The food pyramid is based on the USDA's research on what
foods Americans eat, what nutrients are in these foods, and how
to make food choices that promote good health. Many nutrition
experts are expecting some significant changes to the familiar
food pyramid in the next set of guidelines, scheduled to be
released in 2005.
Elisabetta Politi, nutrition manager at the Duke University
Medical Center's Diet
and Fitness Center, says there may actually be multiple
pyramids, customized to address specific nutrition needs.
"The pyramids are going to be tailored to the individual,"
says Politi. "A sedentary 70-year-old woman doesn't need to
have the same recommendation as a very active 30-year-old man.

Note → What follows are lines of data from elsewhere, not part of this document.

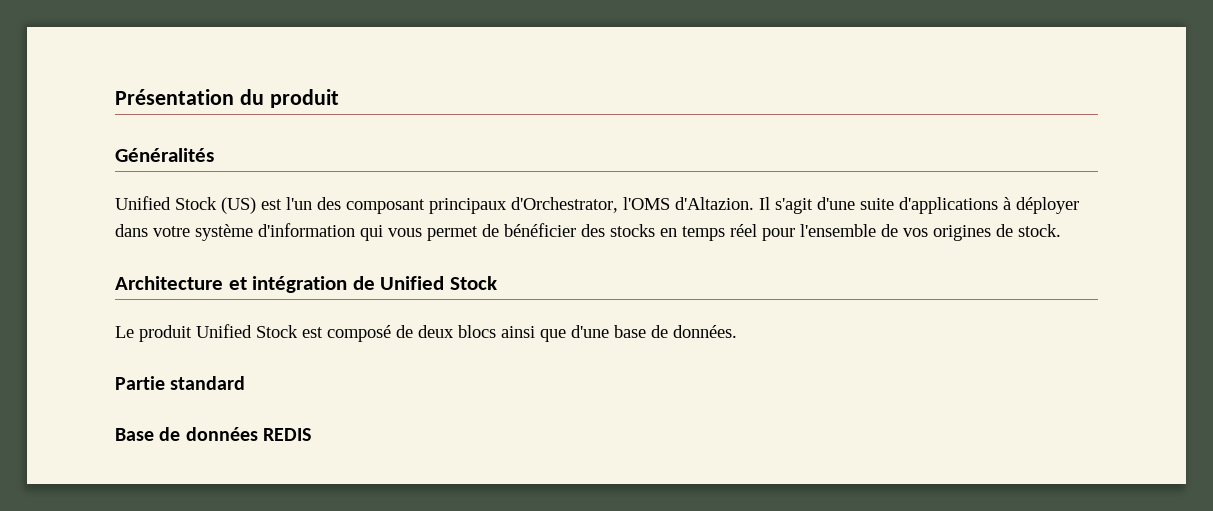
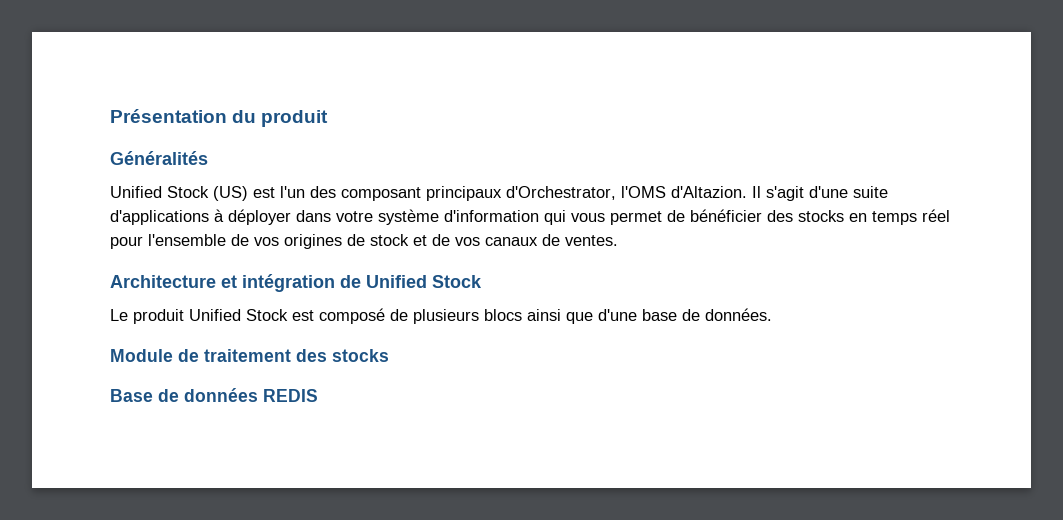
- Il s'agit d'une suite d'applications à déployer dans votre système d'information qui vous permet de bénéficier des stocks en temps réel pour l'ensemble de vos origines de stock.
+ Il s'agit d'une suite d'applications à déployer dans votre système d'information qui vous permet de bénéficier des stocks en temps réel pour l'ensemble de vos origines de stock et de vos canaux de ventes.
- Le produit Unified Stock est composé de deux blocs ainsi que d'une base de données.
+ Le produit Unified Stock est composé de plusieurs blocs ainsi que d'une base de données.
- Partie standard
+ Module de traitement des stocks

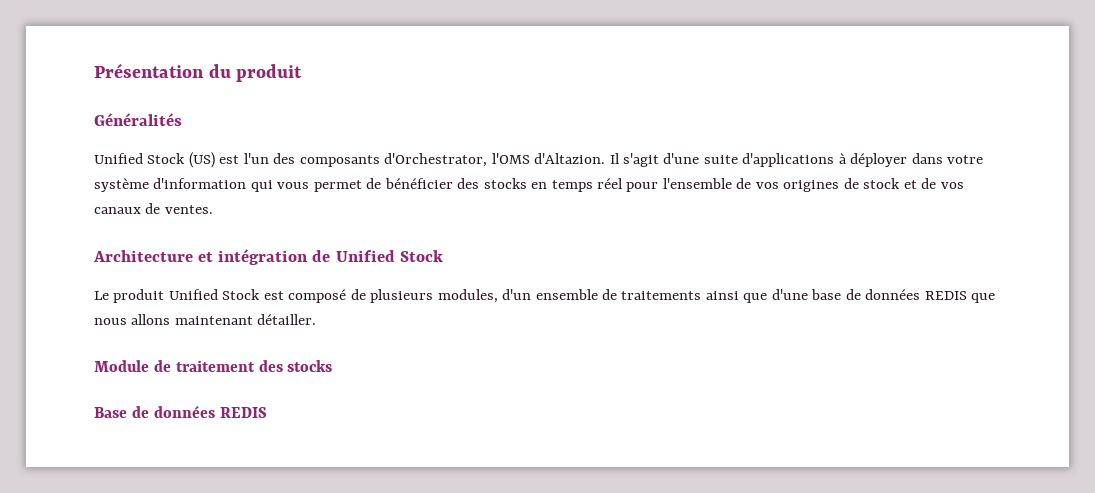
- Unified Stock (US) est l'un des composant principaux d'Orchestrator, l'OMS d'Altazion.
+ Unified Stock (US) est l'un des composants d'Orchestrator, l'OMS d'Altazion.
- Le produit Unified Stock est composé de plusieurs blocs ainsi que d'une base de données.
+ Le produit Unified Stock est composé de plusieurs modules, d'un ensemble de traitements ainsi que d'une base de données REDIS que nous allons maintenant détailler.

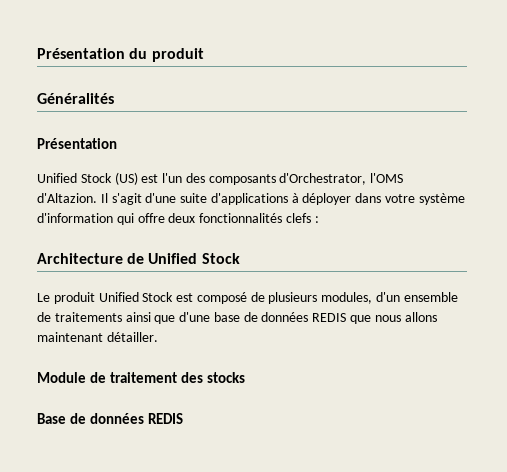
  Généralités
+ Présentation
- Il s'agit d'une suite d'applications à déployer dans votre système d'information qui vous permet de bénéficier des stocks en temps réel pour l'ensemble de vos origines de stock et de vos canaux de ventes.
+ Il s'agit d'une suite d'applications à déployer dans votre système d'information qui offre deux fonctionnalités clefs :
- Architecture et intégration de Unified Stock
+ Architecture de Unified Stock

I expect there will be changes based on level of activity, age
Politi expects some of the changes to also reflect the
growing popularity of low-carbohydrate programs, such as the
Atkins and South Beach diets. "Probably the recommendations are
going to be geared toward carbohydrates, but we really cannot
put carbohydrates all in the same food group. Probably the base
of the pyramid is going to be changed. It seems there is
consensus in the scientific community that, although grains and
starches are part of a healthy diet, we don't need as many as
the food pyramid currently indicates."
Politi also thinks the number of recommended daily calories
may be lowered, due to America's obesity crisis.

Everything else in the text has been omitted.